“Stories are the shape we give things to pass the time on the bus, in line at the bank, at the bakery counter,” says Gustavo, the protagonist of I Didn’t Talk (the first novel by Brazilian writer Beatriz Bracher to appear in English translation, and the latest selection from the Asymptote Book Club). Gustavo would like to tell his story, if it could exist as a thought without word, without shape. He is a professor of education, sorting through his papers as he prepares to retire. In 1970, he was arrested and tortured under the military dictatorship, along with his brother-in-law Armando, who was killed. Gustavo is adamant that he did not give Armando up: he didn’t talk.
But he’s talking now. He has been introduced to a young woman, Cecília, who is writing a novel set at the time of the dictatorship, and would like to interview him as part of her research. Gustavo reflects on the nature of that research:
After these interviews she’ll know more about the period than the people who lived through it. But, as under torture, they each will tell her only what doesn’t threaten, what doesn’t weigh on their present. And so, perhaps it’s not possible to have a collective return to what happened, only an individual one.
(translation by Adam Morris)
So, any story that Cecília tells about that time will necessarily be a composite put together from fragments. There are also other kinds of shifting, partial stories surrounding Gustavo, such as the unpublished autobiographical novel by his brother José, which deviates from his own recollections. Furthermore, Gustavo’s story as he tells it is itself a composite, switching back and forth (seemingly as whim takes him) between personal memories, accounts of the present, and commentary on language and education.

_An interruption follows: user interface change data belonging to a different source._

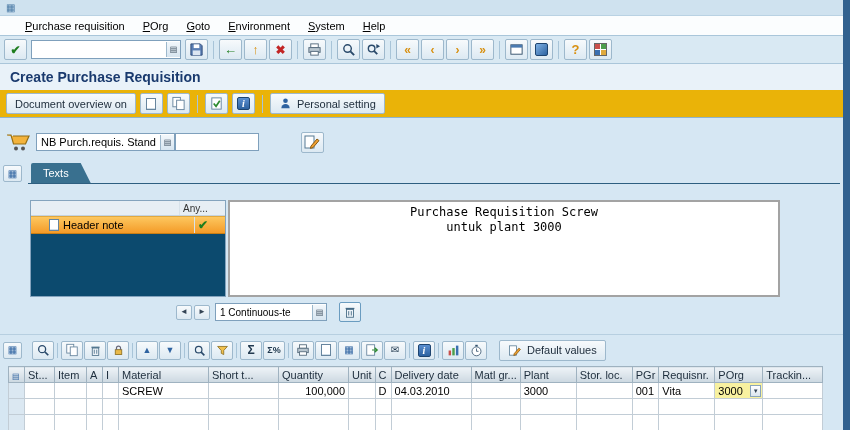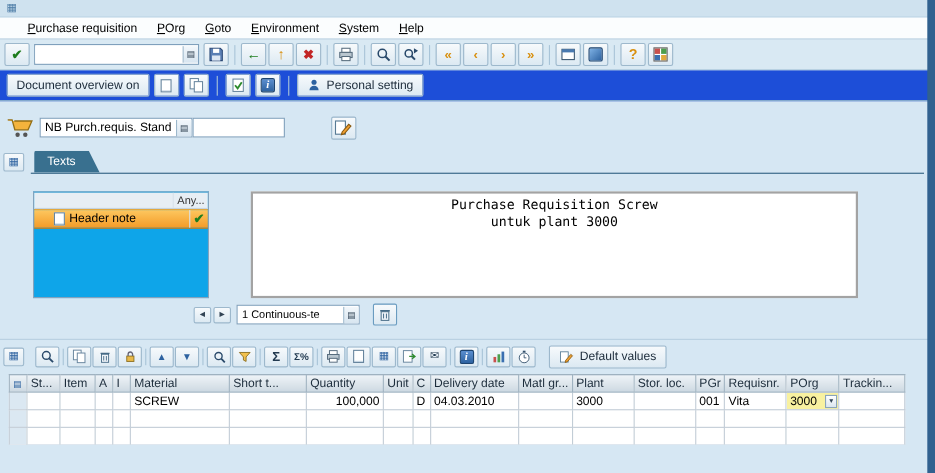"Create Purchase Requisition" div.titlebar { html: none -> <div> <h1>Create Purchase Requisition</h1> </div> }
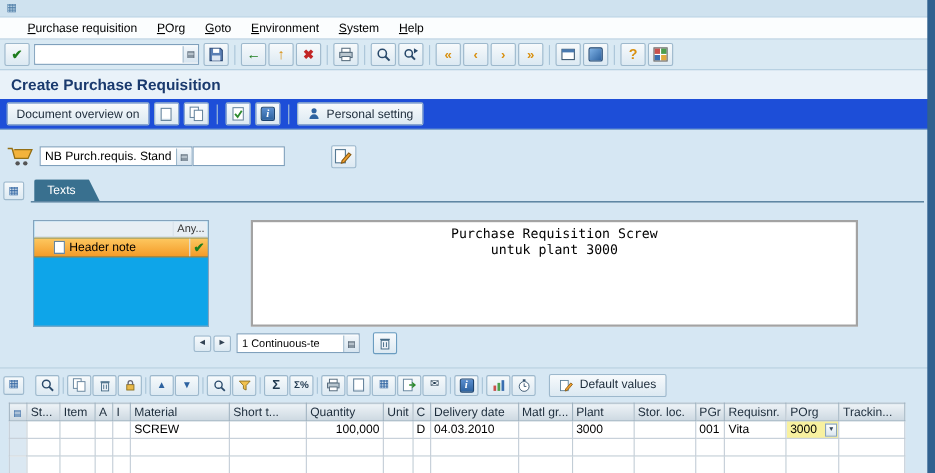"Document overview on" .appbar { background: #1d4ed8 -> #eab308 }
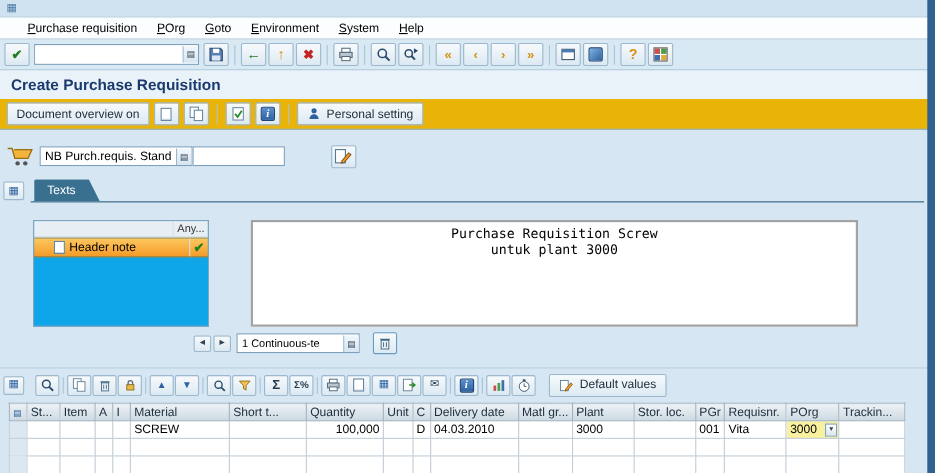"Any..." .listbox { background: #0ea5e9 -> #0c4a6e; width: 160px -> 196px }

By novel’s end, Gustavo has told a story of himself, shapeless as it might seem to him. In the process, he examines what it is to have lived through his experiences, and confronts the implications of seeking not to rock the boat in life subsequently. It feels a little glib to end on a pun and say that I Didn’t Talk speaks eloquently, but… that’s what the book does. This is a strong English-language debut from Bracher; I hope there is more to come.
Book details
I Didn’t Talk (2004) by Beatriz Bracher, tr. Adam Morris (2018), New Directions, 149 pages, paperback (source: personal copy).